━━━ Dataset records
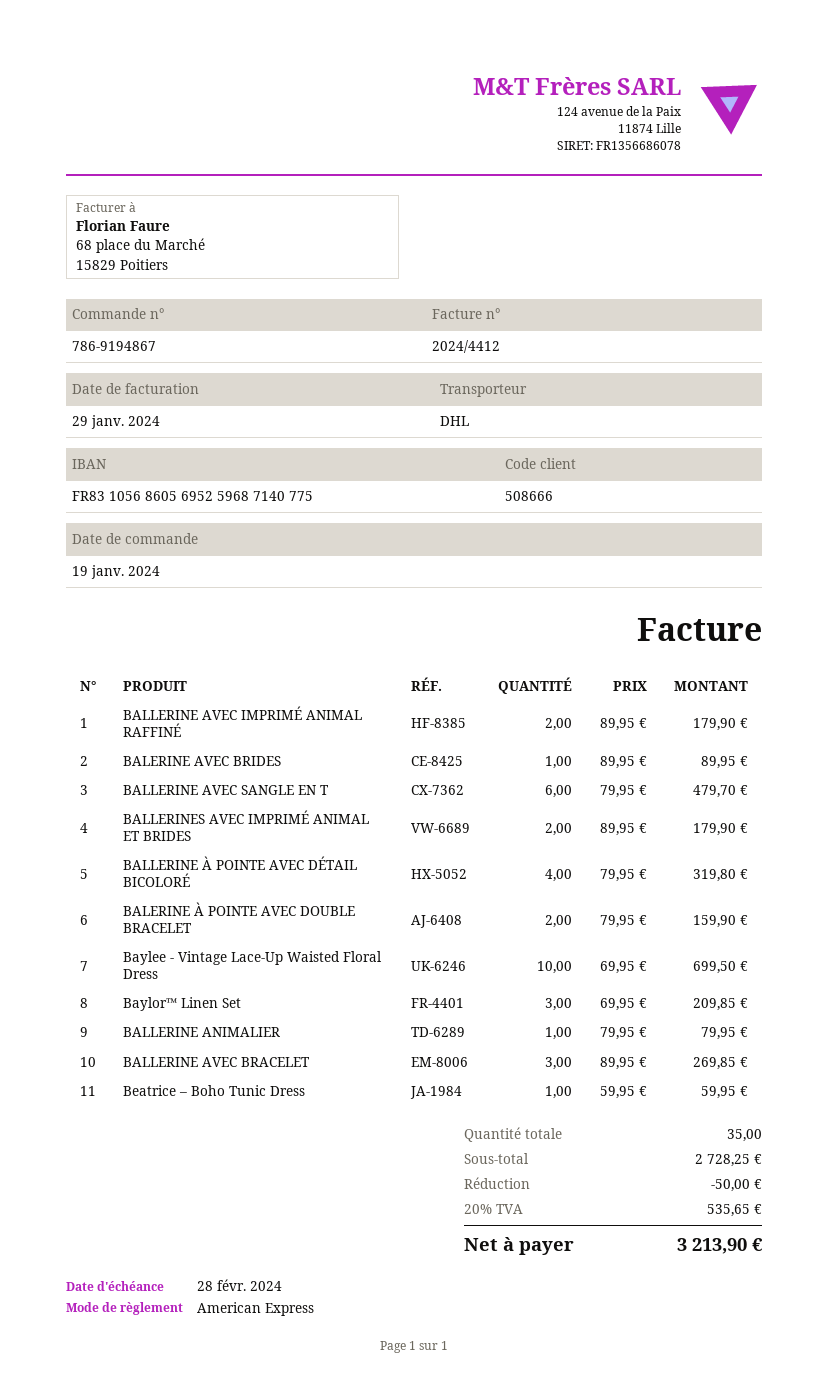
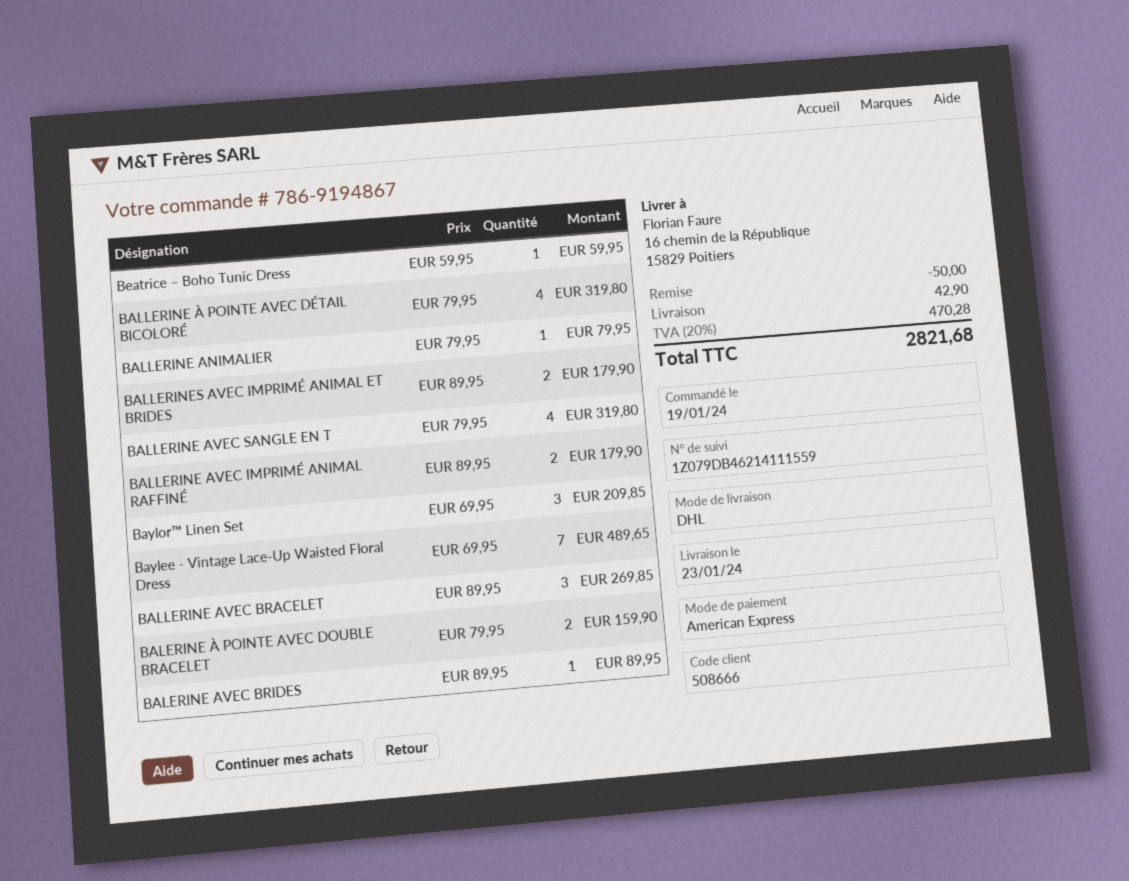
BALLERINE AVEC SANGLE EN T: 6 x 79.95 = 479.70 -> 4 x 79.95 = 319.80
Baylee - Vintage Lace-Up Waisted Floral Dress: 10 x 69.95 = 699.50 -> 7 x 69.95 = 489.65
shipping: none -> 42.90
tax: 20% = 535.65 -> 20% = 470.28
total: 3213.90 -> 2821.68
━━━━━━
Task prompt: Every line above gets copied exactly; none of the pictures do.

Response to this task:
BALLERINE AVEC SANGLE EN T: 6 x 79.95 = 479.70 -> 4 x 79.95 = 319.80
Baylee - Vintage Lace-Up Waisted Floral Dress: 10 x 69.95 = 699.50 -> 7 x 69.95 = 489.65
shipping: none -> 42.90
tax: 20% = 535.65 -> 20% = 470.28
total: 3213.90 -> 2821.68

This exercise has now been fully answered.